2. Section 1105.3 - Pedestrian Signal Phase Timing - The use of the slower walking speed and longer crossing distance in calculating pedestrian signal phases will certainly have an impact on overall operation of traffic signals. The guideline, as written, does not address the situation of an exclusive pedestrian phase, in which all motor vehicle traffic is stopped. If multiple crosswalks exist, which one should be used to calculate the length of the exclusive pedestrian phase? We suggest that using 3.5 feet per second and the length of the crosswalk itself (exclusive of ramps) would provide adequate crossing time for most pedestrians and would have less of an impact on overall signal operation and traffic flow.
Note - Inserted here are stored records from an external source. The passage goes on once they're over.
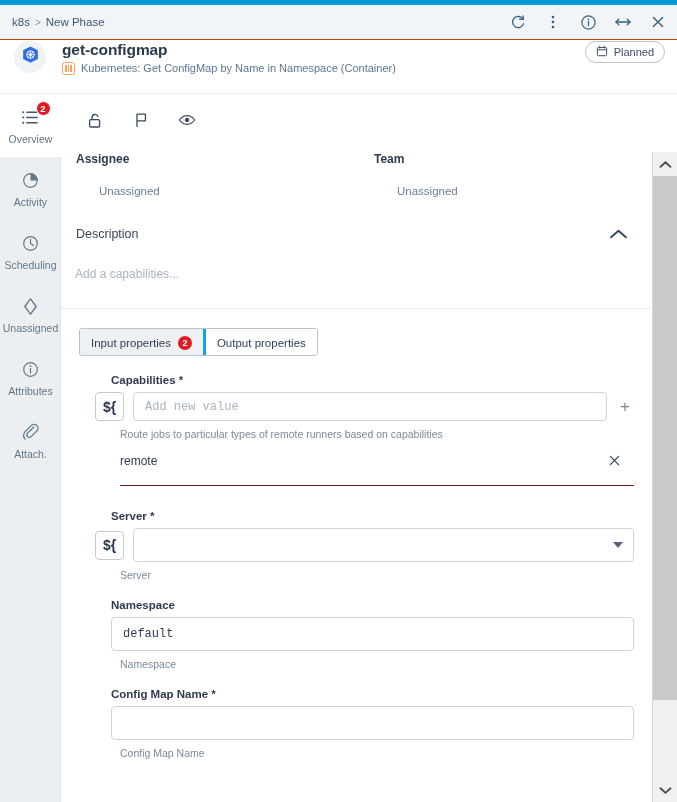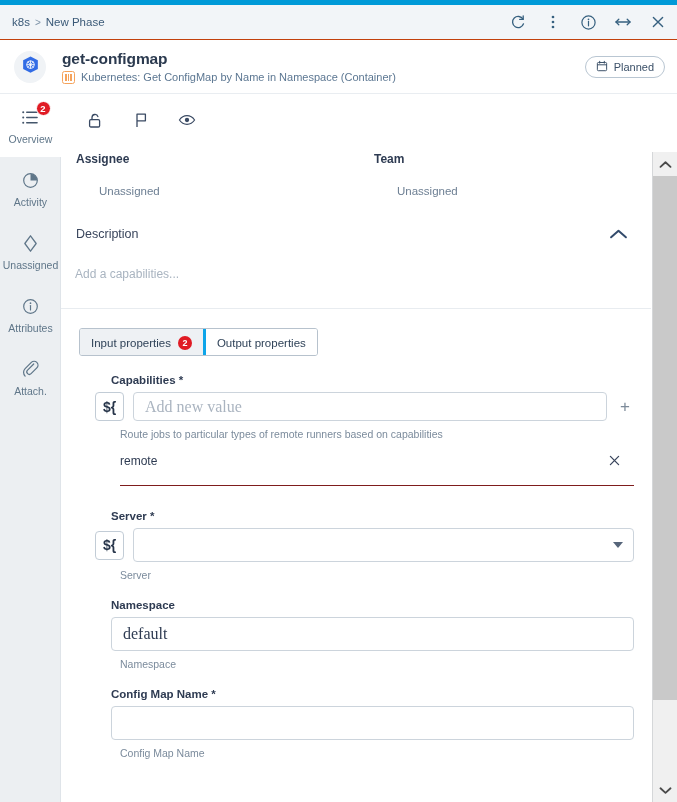--- a/index.html
+++ b/index.html
@@ -46,21 +46,21 @@
     display: flex; align-items: center; justify-content: center;
     color: #36607f; cursor: pointer;
   }
   .win-btn svg { display: block; }
 
   
   .entity-header {
     position: absolute; top: 41px; left: 0;
     width: 677px; height: 53px;
     background: #ffffff;
-    display: flex; align-items: center;
+    display: flex; align-items: flex-start;
     border-bottom: 1px solid #e9edf1;
   }
   .avatar {
     margin-left: 14px;
     width: 32px; height: 32px;
     border-radius: 50%;
     background: #f0f3f6;
     display: flex; align-items: center; justify-content: center;
     flex: 0 0 auto;
   }
@@ -223,22 +223,22 @@
     cursor: pointer; flex: 0 0 auto;
     margin-left: -16px;
     font-family: "Liberation Sans", sans-serif;
   }
   .text-input {
     flex: 1 1 auto;
     height: 29px;
     border: 1px solid #ccd4dc; border-radius: 4px;
     background: #fff;
     padding: 0 11px;
-    font-size: 16px; color: #2e3b52;
-    font-family: Liberation Serif, serif;
+    font-size: 12px; color: #2e3b52;
+    font-family: Liberation Mono, monospace;
     display: flex; align-items: center;
     cursor: text;
   }
   .text-input.empty { color: #aab4c0; }
   .add-btn {
     width: 18px; height: 18px; flex: 0 0 auto;
     color: #7c8a99; font-size: 17px; line-height: 1;
     display: flex; align-items: center; justify-content: center;
     cursor: pointer;
   }
@@ -408,20 +408,29 @@
   <div class="rail-item">
     <div class="rail-ico">
       <svg width="17" height="17" viewBox="0 0 18 18" fill="none" stroke="#5f7689" stroke-width="1.25">
         <circle cx="9" cy="9" r="7.2"></circle>
         <path d="M9 9V1.8A7.2 7.2 0 0 1 16.2 9z" fill="#5f7689" stroke="none"></path>
       </svg>
     </div>
     <div class="rail-label">Activity</div>
   </div>
 
+  <div class="rail-item">
+    <div class="rail-ico">
+      <svg width="17" height="17" viewBox="0 0 18 18" fill="none" stroke="#5f7689" stroke-width="1.25">
+        <circle cx="9" cy="9" r="7.2"></circle>
+        <path d="M9 4.6V9l3.2 2" stroke-linecap="round"></path>
+      </svg>
+    </div>
+    <div class="rail-label">Scheduling</div>
+  </div>
 
   <div class="rail-item">
     <div class="rail-ico">
       <svg width="17" height="19" viewBox="0 0 18 20" fill="none" stroke="#5f7689" stroke-width="1.35">
         <path d="M9 1.8 15 10 9 18.2 3 10z" stroke-linejoin="round"></path>
       </svg>
     </div>
     <div class="rail-label">Unassigned</div>
   </div>
 

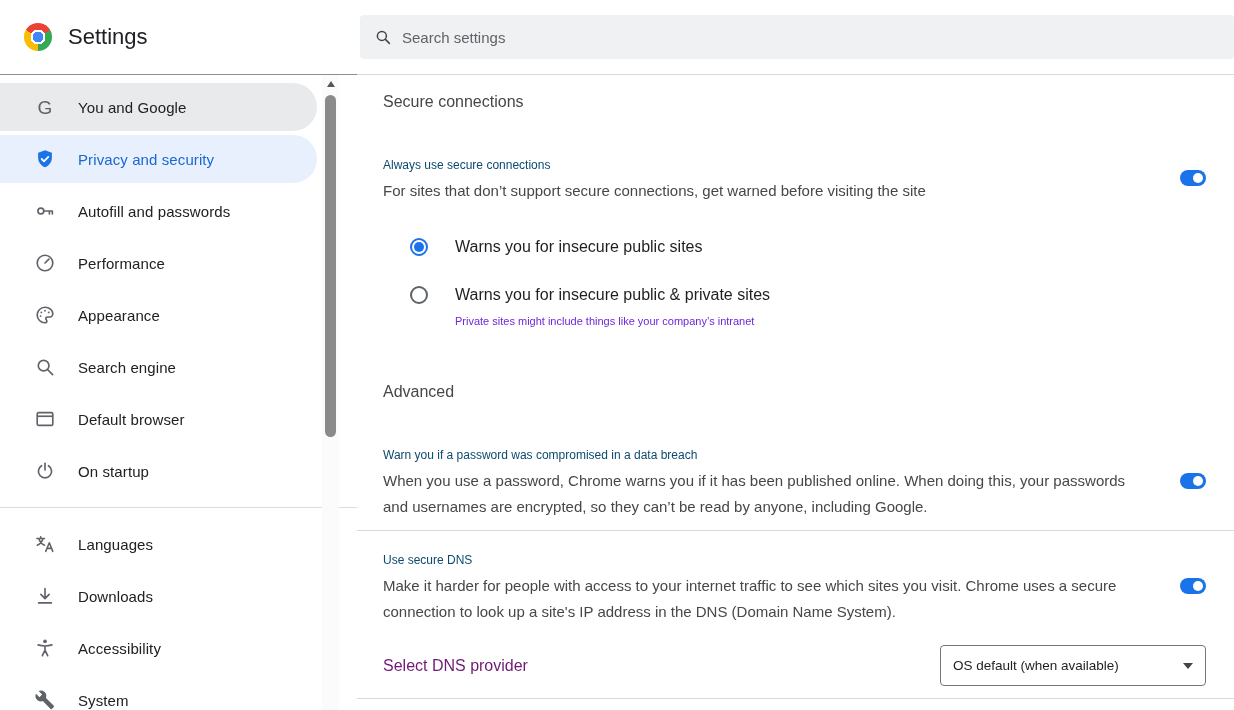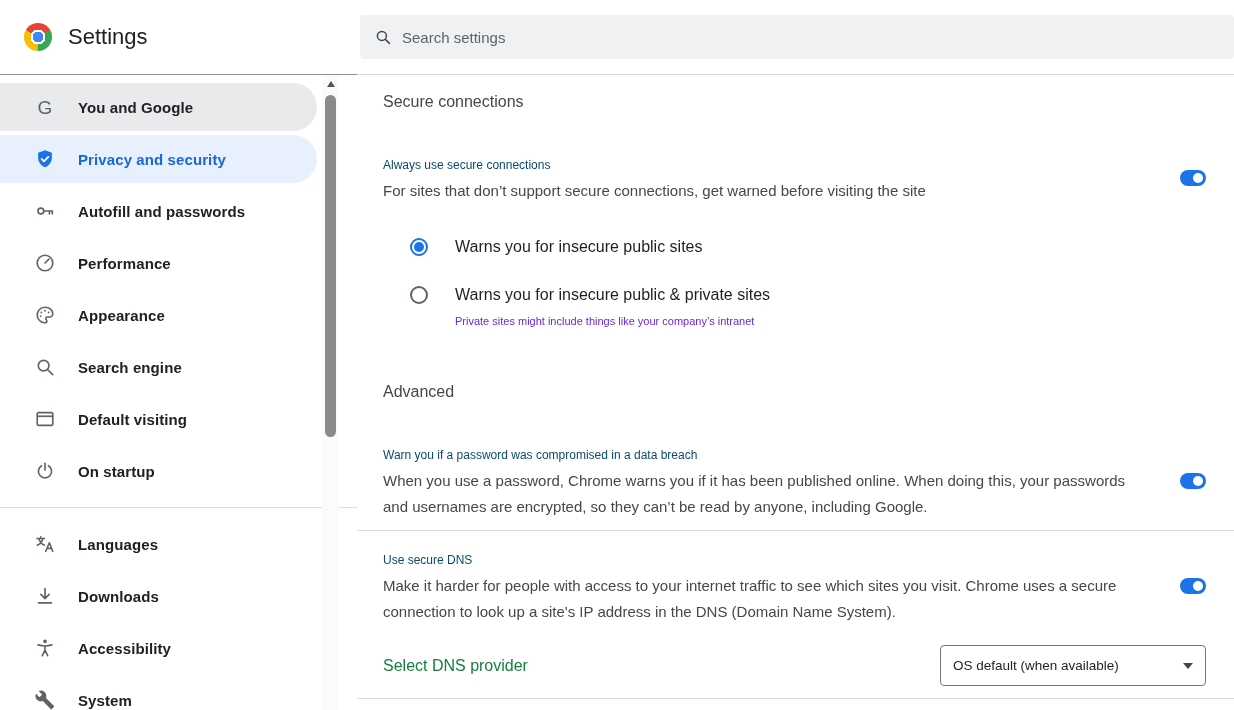--- a/index.html
+++ b/index.html
@@ -23,21 +23,21 @@
   .searchbar input::placeholder{color:#5f6368}
 
   
   .body-row{flex:1;display:flex;position:relative;min-height:0}
   .sidebar-topline{position:absolute;left:0;top:-1px;width:357px;height:1px;background:#8e8e8e}
 
   nav.sidebar{width:357px;flex:0 0 357px;padding-top:8px;position:relative;background:#fff}
   .nav-item{width:317px;height:48px;margin-bottom:4px;display:flex;align-items:center;
     padding-left:34px;gap:22px;border-radius:0 24px 24px 0;cursor:pointer;color:#202124}
   .nav-item .nicon{width:22px;height:22px;flex:0 0 22px;display:flex;align-items:center;justify-content:center;color:#5f6368}
-  .nav-item .label{font-size:15px;font-weight:700;letter-spacing:.1px}
+  .nav-item .label{font-size:15px;font-weight:400;letter-spacing:.1px}
   .nav-item.hovered{background:#e9eaec}
   .nav-item.selected{background:#e8f0fe;color:#1a67d2}
   .nav-item.selected .nicon{color:#1a73e8}
   .nav-divider{width:100%;height:1px;background:#dadce0;margin:12px 0;border:none}
   .g-glyph{font-size:19px;font-weight:500;color:#5f6368;line-height:1}
 
   
   .scrollbar{position:absolute;left:322px;top:0;width:17px;height:100%;background:#fbfbfb}
   .sb-up{height:17px;display:flex;align-items:center;justify-content:center;cursor:pointer}
   .sb-up .tri{width:0;height:0;border-left:4.5px solid transparent;border-right:4.5px solid transparent;border-bottom:6px solid #555}
@@ -63,21 +63,21 @@
   .radio{width:18px;height:18px;border-radius:50%;border:2px solid #5f6368;margin-top:4px;flex:0 0 18px;position:relative;cursor:pointer;background:#fff}
   .radio.on{border-color:#1a73e8}
   .radio.on::after{content:"";position:absolute;top:2px;left:2px;width:10px;height:10px;border-radius:50%;background:#1a73e8}
   .radio-texts{margin-left:27px}
   .radio-label{font-size:16px;color:#1f1f1f;line-height:26px}
   .radio-sub{font-size:11px;color:#6d28d9;line-height:26px}
 
   .divider{border:none;height:1px;background:#d9d9d9;margin:10px -28px 0 -26px}
   .row-dns{margin-top:16px}
   .provider-row{margin-top:20px;display:flex;align-items:center;justify-content:space-between}
-  .provider-label{font-size:16px;color:#15803d}
+  .provider-label{font-size:16px;color:#701a75}
   .select{width:266px;height:41px;border:1px solid #767676;border-radius:4px;background:#fff;
     display:flex;align-items:center;justify-content:space-between;padding:0 12px;cursor:pointer}
   .select .sel-text{font-size:13.5px;color:#1f1f1f}
   .caret{width:0;height:0;border-left:5px solid transparent;border-right:5px solid transparent;border-top:6px solid #444}
 
   svg{display:block}
 </style>
 </head>
 <body>
 
@@ -162,21 +162,21 @@
         <span class="label">Search engine</span>
       </div>
 
       <div class="nav-item">
         <span class="nicon">
           <svg width="22" height="22" viewBox="0 0 24 24" fill="none" stroke="currentColor" stroke-width="1.8" stroke-linejoin="round">
             <rect x="3.5" y="5" width="17" height="14" rx="1.5"></rect>
               <path d="M3.5 9h17"></path>
           </svg>
         </span>
-        <span class="label">Default visiting</span>
+        <span class="label">Default browser</span>
       </div>
 
       <div class="nav-item">
         <span class="nicon">
           <svg width="22" height="22" viewBox="0 0 24 24" fill="none" stroke="currentColor" stroke-width="1.8" stroke-linecap="round">
             <path d="M12 3.5v7.5"></path>
               <path d="M8.2 6.2a7.2 7.2 0 1 0 7.6 0"></path>
           </svg>
         </span>
         <span class="label">On startup</span>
3. Section 1105.5.3 - Approach (Pedestrian Overpasses and Underpasses) - The trigger of 60 inches in elevation change as a requirement for an elevator seems low. We suggest that 10 or 12 feet might be more appropriate triggers. Additionally, we recommend that consideration be given to the proximity of other accessible crossings (such as signalized intersections) to overpasses and underpasses. For example, if an accessible pedestrian signal is located no more than 300 feet (consistent with draft AASHTO guide for design of pedestrian facilities) from an overpass, then no elevator would be required.
4. Section 1105.6.1 - Separation (at roundabouts) - As written, it is not clear what portion of the roundabout is considered as having "prohibited" pedestrian crossings. Would this be the area between marked crosswalks? Would any of the approach leading up to a marked crosswalk be included in the "prohibited" area? If visually impaired pedestrians generally use curbs to discern where it is unsafe to cross, why would roundabouts be treated differently than other intersections? Assuming that the circular nature of roundabouts is confusing to those with visual disabilities, maybe other technologies like audible messages could be used to clarify where marked crosswalks are and what type of intersection treatment is present.
5. Section 1105.6.2 - Signals (at roundabouts) - The requirement for signals at roundabout crosswalks will negate many of the traffic flow and traffic calming benefits that roundabouts offer over traditional signalized intersections.
6. Section 1105.7 - Turn Lanes at Intersections - The requirement for signals at all crosswalks that cross slip lanes will have significant impacts on overall traffic flow, in addition to significant cost increases.
7. Section 1106.3.4 - Optional Features (of pedestrian pushbuttons) - It is unclear what additional features could be activated by pedestrian pushbuttons. A listing of these potential features would be helpful.
8. Section 1111.3 - Location (of alternate circulation path) - It is proscriptive to state that the alternate route must be on the same side of the street as the closed sidewalk. It may be more helpful to state that the preferred route is the same side of the street, unless it is unsafe to do so, in which case nearby parallel routes may be provided.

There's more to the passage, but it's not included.